• _Task material_
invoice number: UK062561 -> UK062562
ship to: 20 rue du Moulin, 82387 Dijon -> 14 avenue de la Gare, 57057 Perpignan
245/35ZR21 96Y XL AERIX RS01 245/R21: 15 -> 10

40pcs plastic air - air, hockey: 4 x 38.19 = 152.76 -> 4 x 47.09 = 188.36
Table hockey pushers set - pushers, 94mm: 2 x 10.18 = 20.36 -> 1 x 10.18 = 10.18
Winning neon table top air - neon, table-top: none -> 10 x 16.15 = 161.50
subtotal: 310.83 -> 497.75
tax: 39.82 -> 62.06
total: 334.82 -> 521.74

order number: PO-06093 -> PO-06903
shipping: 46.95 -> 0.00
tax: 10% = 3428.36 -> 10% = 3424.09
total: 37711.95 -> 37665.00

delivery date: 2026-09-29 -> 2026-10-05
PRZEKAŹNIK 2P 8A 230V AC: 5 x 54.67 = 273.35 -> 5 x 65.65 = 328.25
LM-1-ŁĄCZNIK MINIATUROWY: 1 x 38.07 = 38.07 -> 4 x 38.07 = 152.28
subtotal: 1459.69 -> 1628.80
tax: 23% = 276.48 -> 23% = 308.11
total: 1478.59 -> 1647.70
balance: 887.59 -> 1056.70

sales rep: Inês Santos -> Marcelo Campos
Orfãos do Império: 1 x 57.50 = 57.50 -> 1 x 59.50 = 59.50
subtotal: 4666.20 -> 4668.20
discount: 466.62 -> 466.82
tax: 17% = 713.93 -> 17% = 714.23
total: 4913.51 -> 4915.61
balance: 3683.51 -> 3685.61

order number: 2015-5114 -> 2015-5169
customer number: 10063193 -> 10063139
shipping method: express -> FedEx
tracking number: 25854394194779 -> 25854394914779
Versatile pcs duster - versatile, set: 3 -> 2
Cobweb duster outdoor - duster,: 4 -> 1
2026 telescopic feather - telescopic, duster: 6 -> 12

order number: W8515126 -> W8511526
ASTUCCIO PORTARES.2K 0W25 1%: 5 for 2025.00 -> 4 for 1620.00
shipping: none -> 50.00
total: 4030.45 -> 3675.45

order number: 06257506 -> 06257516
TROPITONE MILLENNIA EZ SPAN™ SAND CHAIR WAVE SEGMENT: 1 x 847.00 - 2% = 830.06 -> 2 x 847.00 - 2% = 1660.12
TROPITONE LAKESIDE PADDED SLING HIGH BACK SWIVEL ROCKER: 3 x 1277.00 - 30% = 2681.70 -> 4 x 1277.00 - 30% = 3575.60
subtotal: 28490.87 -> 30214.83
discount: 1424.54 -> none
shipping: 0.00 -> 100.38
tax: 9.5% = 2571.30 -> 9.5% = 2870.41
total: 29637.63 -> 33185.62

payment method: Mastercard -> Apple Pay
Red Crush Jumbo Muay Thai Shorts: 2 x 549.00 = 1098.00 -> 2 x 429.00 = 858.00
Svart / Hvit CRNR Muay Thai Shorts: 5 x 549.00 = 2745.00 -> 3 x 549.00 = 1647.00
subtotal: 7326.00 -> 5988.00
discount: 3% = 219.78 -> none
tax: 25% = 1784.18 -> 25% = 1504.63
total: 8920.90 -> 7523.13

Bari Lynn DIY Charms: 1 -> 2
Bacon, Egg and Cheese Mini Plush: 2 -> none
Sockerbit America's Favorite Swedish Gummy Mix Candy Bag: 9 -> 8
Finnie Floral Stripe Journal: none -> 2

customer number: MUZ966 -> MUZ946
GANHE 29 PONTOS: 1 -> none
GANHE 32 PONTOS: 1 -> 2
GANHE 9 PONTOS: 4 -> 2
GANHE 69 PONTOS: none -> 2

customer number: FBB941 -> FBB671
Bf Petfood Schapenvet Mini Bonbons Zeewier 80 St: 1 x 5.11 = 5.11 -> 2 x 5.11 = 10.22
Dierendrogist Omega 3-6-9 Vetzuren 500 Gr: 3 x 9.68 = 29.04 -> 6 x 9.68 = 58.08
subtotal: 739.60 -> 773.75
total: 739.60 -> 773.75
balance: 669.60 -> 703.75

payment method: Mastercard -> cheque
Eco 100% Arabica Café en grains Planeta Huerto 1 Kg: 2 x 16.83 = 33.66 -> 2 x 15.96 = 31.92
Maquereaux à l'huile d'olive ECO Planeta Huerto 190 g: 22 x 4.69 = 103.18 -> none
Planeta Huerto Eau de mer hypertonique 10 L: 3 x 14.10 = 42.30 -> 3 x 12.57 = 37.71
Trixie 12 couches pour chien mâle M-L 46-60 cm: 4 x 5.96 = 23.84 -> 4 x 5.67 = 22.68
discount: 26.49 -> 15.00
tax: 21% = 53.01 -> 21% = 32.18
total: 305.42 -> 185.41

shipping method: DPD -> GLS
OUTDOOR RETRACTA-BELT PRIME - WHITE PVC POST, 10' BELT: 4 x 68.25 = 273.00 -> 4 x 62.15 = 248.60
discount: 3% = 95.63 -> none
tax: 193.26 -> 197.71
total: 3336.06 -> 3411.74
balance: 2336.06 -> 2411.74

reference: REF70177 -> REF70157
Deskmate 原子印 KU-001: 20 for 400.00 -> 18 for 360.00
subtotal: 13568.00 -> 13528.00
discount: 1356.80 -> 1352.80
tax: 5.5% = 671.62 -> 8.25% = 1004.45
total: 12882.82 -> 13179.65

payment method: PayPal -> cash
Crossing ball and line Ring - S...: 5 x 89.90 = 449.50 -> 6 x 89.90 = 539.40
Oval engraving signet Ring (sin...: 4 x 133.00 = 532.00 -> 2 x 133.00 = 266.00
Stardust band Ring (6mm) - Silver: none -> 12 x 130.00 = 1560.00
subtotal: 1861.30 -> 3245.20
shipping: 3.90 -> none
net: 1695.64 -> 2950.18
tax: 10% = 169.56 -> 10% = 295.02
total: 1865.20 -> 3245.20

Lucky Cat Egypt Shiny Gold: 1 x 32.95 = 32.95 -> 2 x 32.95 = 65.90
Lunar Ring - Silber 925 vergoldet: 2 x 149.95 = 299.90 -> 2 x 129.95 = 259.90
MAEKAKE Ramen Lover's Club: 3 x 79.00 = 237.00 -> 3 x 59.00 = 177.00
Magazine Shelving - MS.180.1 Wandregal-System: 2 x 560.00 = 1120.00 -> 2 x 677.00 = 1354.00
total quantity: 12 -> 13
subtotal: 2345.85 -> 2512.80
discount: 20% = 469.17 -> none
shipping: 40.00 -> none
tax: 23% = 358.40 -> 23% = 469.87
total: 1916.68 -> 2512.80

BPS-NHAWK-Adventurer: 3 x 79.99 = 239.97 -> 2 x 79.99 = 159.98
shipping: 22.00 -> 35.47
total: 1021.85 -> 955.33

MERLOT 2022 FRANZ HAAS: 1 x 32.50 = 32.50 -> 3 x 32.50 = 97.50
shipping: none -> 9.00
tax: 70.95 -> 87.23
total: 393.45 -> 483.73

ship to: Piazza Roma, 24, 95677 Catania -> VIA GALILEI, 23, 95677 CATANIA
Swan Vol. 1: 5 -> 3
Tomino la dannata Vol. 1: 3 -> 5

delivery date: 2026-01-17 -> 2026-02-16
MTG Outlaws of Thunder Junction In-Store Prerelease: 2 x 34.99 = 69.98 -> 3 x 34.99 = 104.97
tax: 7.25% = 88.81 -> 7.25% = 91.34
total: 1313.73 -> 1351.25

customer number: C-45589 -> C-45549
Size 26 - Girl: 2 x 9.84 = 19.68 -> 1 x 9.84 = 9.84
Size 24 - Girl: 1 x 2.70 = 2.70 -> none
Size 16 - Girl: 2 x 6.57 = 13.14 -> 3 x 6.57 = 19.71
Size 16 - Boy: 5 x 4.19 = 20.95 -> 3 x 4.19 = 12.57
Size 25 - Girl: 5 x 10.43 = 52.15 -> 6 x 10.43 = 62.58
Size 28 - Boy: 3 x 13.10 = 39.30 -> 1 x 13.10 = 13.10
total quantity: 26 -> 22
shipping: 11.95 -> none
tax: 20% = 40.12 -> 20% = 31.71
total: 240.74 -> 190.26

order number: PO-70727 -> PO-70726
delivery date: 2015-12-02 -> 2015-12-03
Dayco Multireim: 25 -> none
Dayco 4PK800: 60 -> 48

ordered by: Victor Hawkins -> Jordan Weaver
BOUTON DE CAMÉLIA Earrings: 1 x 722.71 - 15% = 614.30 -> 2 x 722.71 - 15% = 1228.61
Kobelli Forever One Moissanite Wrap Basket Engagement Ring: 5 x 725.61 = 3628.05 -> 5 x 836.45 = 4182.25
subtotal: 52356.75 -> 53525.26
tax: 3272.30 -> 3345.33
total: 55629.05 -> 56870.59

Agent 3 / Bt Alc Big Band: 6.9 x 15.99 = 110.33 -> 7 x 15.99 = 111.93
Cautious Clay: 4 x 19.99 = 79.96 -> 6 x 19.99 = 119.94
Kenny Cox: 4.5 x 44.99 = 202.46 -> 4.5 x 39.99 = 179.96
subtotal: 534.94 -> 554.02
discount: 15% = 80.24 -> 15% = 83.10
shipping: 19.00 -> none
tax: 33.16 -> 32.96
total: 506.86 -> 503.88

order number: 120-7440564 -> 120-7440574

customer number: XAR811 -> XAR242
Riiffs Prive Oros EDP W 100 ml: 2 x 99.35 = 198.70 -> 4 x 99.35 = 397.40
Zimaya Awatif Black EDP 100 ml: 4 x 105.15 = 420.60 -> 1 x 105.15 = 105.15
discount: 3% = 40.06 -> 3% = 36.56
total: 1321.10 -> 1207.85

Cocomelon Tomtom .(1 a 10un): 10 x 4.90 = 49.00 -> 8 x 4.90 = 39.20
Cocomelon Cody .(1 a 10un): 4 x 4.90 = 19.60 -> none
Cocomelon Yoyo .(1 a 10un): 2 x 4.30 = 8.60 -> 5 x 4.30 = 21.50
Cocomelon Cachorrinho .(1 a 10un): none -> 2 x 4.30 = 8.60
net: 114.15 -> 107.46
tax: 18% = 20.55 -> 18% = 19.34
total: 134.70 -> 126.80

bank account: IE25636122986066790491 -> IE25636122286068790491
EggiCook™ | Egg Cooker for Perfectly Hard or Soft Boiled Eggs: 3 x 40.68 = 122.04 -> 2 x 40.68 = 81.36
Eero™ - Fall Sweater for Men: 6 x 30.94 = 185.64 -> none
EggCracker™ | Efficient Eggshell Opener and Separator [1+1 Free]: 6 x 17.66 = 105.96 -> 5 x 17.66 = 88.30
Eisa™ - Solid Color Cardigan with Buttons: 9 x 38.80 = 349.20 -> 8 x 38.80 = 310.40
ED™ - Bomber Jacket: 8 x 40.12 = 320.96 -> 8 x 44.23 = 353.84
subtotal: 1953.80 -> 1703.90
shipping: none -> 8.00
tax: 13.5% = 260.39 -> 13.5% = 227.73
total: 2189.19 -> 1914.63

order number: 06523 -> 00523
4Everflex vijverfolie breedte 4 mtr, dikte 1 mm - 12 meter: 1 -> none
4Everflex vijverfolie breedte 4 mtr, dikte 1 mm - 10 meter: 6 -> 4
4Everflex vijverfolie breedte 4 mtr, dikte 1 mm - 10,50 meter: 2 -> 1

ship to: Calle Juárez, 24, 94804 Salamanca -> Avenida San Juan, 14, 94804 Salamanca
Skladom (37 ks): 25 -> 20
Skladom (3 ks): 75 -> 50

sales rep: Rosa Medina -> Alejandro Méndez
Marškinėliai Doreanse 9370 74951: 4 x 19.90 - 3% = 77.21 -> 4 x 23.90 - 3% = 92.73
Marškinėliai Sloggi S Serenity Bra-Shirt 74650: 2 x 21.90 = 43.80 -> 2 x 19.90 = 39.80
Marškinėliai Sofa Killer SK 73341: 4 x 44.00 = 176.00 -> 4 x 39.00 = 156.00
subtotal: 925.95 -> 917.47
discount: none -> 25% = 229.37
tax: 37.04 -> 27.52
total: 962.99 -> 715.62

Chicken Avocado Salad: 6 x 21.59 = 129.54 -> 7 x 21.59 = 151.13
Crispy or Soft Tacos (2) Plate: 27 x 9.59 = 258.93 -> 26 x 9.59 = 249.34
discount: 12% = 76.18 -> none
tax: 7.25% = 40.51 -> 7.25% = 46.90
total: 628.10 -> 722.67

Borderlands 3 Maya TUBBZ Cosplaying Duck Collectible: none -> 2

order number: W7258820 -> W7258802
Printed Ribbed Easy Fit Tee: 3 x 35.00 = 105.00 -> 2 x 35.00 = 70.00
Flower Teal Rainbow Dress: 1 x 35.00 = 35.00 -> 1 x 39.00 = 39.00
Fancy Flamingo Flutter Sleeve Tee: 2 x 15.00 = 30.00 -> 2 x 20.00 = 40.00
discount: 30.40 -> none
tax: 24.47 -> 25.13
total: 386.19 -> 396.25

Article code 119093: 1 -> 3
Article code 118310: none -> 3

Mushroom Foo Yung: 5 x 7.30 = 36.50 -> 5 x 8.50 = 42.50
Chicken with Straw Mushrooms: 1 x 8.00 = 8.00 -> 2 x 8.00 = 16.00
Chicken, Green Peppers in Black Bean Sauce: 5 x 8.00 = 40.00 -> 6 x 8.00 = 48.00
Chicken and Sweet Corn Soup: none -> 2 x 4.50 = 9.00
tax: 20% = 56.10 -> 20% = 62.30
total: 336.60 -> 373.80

• _What the exercise asks_
Would you restate, word for word, every line of the listing from its first line through the line with "total: 29637.63 -> 33185.62"?

• _Answer for the task_
invoice number: UK062561 -> UK062562
ship to: 20 rue du Moulin, 82387 Dijon -> 14 avenue de la Gare, 57057 Perpignan
245/35ZR21 96Y XL AERIX RS01 245/R21: 15 -> 10

40pcs plastic air - air, hockey: 4 x 38.19 = 152.76 -> 4 x 47.09 = 188.36
Table hockey pushers set - pushers, 94mm: 2 x 10.18 = 20.36 -> 1 x 10.18 = 10.18
Winning neon table top air - neon, table-top: none -> 10 x 16.15 = 161.50
subtotal: 310.83 -> 497.75
tax: 39.82 -> 62.06
total: 334.82 -> 521.74

order number: PO-06093 -> PO-06903
shipping: 46.95 -> 0.00
tax: 10% = 3428.36 -> 10% = 3424.09
total: 37711.95 -> 37665.00

delivery date: 2026-09-29 -> 2026-10-05
PRZEKAŹNIK 2P 8A 230V AC: 5 x 54.67 = 273.35 -> 5 x 65.65 = 328.25
LM-1-ŁĄCZNIK MINIATUROWY: 1 x 38.07 = 38.07 -> 4 x 38.07 = 152.28
subtotal: 1459.69 -> 1628.80
tax: 23% = 276.48 -> 23% = 308.11
total: 1478.59 -> 1647.70
balance: 887.59 -> 1056.70

sales rep: Inês Santos -> Marcelo Campos
Orfãos do Império: 1 x 57.50 = 57.50 -> 1 x 59.50 = 59.50
subtotal: 4666.20 -> 4668.20
discount: 466.62 -> 466.82
tax: 17% = 713.93 -> 17% = 714.23
total: 4913.51 -> 4915.61
balance: 3683.51 -> 3685.61

order number: 2015-5114 -> 2015-5169
customer number: 10063193 -> 10063139
shipping method: express -> FedEx
tracking number: 25854394194779 -> 25854394914779
Versatile pcs duster - versatile, set: 3 -> 2
Cobweb duster outdoor - duster,: 4 -> 1
2026 telescopic feather - telescopic, duster: 6 -> 12

order number: W8515126 -> W8511526
ASTUCCIO PORTARES.2K 0W25 1%: 5 for 2025.00 -> 4 for 1620.00
shipping: none -> 50.00
total: 4030.45 -> 3675.45

order number: 06257506 -> 06257516
TROPITONE MILLENNIA EZ SPAN™ SAND CHAIR WAVE SEGMENT: 1 x 847.00 - 2% = 830.06 -> 2 x 847.00 - 2% = 1660.12
TROPITONE LAKESIDE PADDED SLING HIGH BACK SWIVEL ROCKER: 3 x 1277.00 - 30% = 2681.70 -> 4 x 1277.00 - 30% = 3575.60
subtotal: 28490.87 -> 30214.83
discount: 1424.54 -> none
shipping: 0.00 -> 100.38
tax: 9.5% = 2571.30 -> 9.5% = 2870.41
total: 29637.63 -> 33185.62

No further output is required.